Metadata-Version: 2.4
Name: docseer
Version: 0.2.6
Summary: DocSeer: Summarize and understand your documents at a glance.
Author-email: Mohammed Fellaji <fellajimohammed@gmail.com>
License: MIT
Requires-Python: >=3.12
Description-Content-Type: text/markdown
License-File: LICENSE
Requires-Dist: transformers>=4.52.1
Requires-Dist: rich>=14.0.0
Requires-Dist: PyMuPDF>=1.25.5
Requires-Dist: types-requests>=2.32.0.20250515
Requires-Dist: langchain>=0.3.25
Requires-Dist: langchain-ollama>=0.3.6
Requires-Dist: langchain-chroma>=0.2.5
Requires-Dist: sentence-transformers>=4.1.0
Requires-Dist: faiss-cpu>=1.11.0
Requires-Dist: hf-xet>=1.1.2
Requires-Dist: pdm-plugin-torch>=23.4.0
Requires-Dist: docling>=2.46.0
Requires-Dist: flashrank>=0.2.10
Requires-Dist: langchain-community>=0.3.27
Requires-Dist: pydantic-ai>=0.8.1
Requires-Dist: pydantic>=2.11.7
Dynamic: license-file

# 📄 DocSeer

[![PyPI version](https://badge.fury.io/py/docseer.svg)](https://badge.fury.io/py/docseer)

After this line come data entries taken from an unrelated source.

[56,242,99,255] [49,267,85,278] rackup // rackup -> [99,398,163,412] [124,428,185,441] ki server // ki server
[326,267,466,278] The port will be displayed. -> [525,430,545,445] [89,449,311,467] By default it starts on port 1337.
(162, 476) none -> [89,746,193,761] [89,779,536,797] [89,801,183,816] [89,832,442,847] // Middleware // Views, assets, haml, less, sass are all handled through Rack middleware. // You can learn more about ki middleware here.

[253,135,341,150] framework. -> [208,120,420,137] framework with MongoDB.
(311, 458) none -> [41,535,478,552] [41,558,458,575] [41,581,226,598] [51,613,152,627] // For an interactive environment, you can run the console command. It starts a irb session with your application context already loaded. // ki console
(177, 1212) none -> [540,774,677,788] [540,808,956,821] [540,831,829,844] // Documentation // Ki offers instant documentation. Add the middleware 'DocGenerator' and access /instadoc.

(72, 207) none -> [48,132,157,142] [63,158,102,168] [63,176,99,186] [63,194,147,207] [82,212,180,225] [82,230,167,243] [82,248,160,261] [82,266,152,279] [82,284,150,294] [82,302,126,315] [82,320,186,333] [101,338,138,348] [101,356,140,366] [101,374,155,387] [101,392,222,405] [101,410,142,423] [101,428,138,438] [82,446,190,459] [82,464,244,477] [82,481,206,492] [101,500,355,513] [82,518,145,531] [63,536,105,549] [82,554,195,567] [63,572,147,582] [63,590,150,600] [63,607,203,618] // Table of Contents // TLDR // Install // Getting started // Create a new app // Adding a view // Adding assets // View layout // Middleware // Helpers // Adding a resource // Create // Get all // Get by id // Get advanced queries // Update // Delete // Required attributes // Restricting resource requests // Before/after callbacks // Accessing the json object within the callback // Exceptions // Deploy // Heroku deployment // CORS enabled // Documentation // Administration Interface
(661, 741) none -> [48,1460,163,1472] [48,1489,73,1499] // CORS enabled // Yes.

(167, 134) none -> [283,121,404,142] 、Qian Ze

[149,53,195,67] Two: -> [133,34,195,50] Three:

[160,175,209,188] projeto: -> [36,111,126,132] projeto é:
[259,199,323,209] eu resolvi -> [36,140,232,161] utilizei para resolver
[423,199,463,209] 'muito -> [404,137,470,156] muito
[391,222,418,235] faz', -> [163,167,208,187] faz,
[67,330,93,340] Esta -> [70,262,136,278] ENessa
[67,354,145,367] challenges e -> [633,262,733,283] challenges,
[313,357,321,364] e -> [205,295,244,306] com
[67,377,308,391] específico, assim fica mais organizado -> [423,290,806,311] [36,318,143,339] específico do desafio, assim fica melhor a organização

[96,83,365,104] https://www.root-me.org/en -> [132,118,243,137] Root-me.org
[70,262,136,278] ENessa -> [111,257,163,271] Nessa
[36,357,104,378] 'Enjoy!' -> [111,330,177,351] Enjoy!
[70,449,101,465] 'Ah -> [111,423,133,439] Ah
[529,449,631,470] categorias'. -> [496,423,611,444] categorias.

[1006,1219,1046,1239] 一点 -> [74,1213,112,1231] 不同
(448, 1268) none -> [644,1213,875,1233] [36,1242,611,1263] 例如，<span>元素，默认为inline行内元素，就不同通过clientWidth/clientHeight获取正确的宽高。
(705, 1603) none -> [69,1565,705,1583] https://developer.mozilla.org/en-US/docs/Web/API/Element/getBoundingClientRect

**DocSeer** is an intelligent PDF analysis tool that allows you to **summarize** documents and **ask questions** about their contents using natural language. It leverages modern language models to provide fast, accurate insights from complex files — no more endless scrolling or manual skimming.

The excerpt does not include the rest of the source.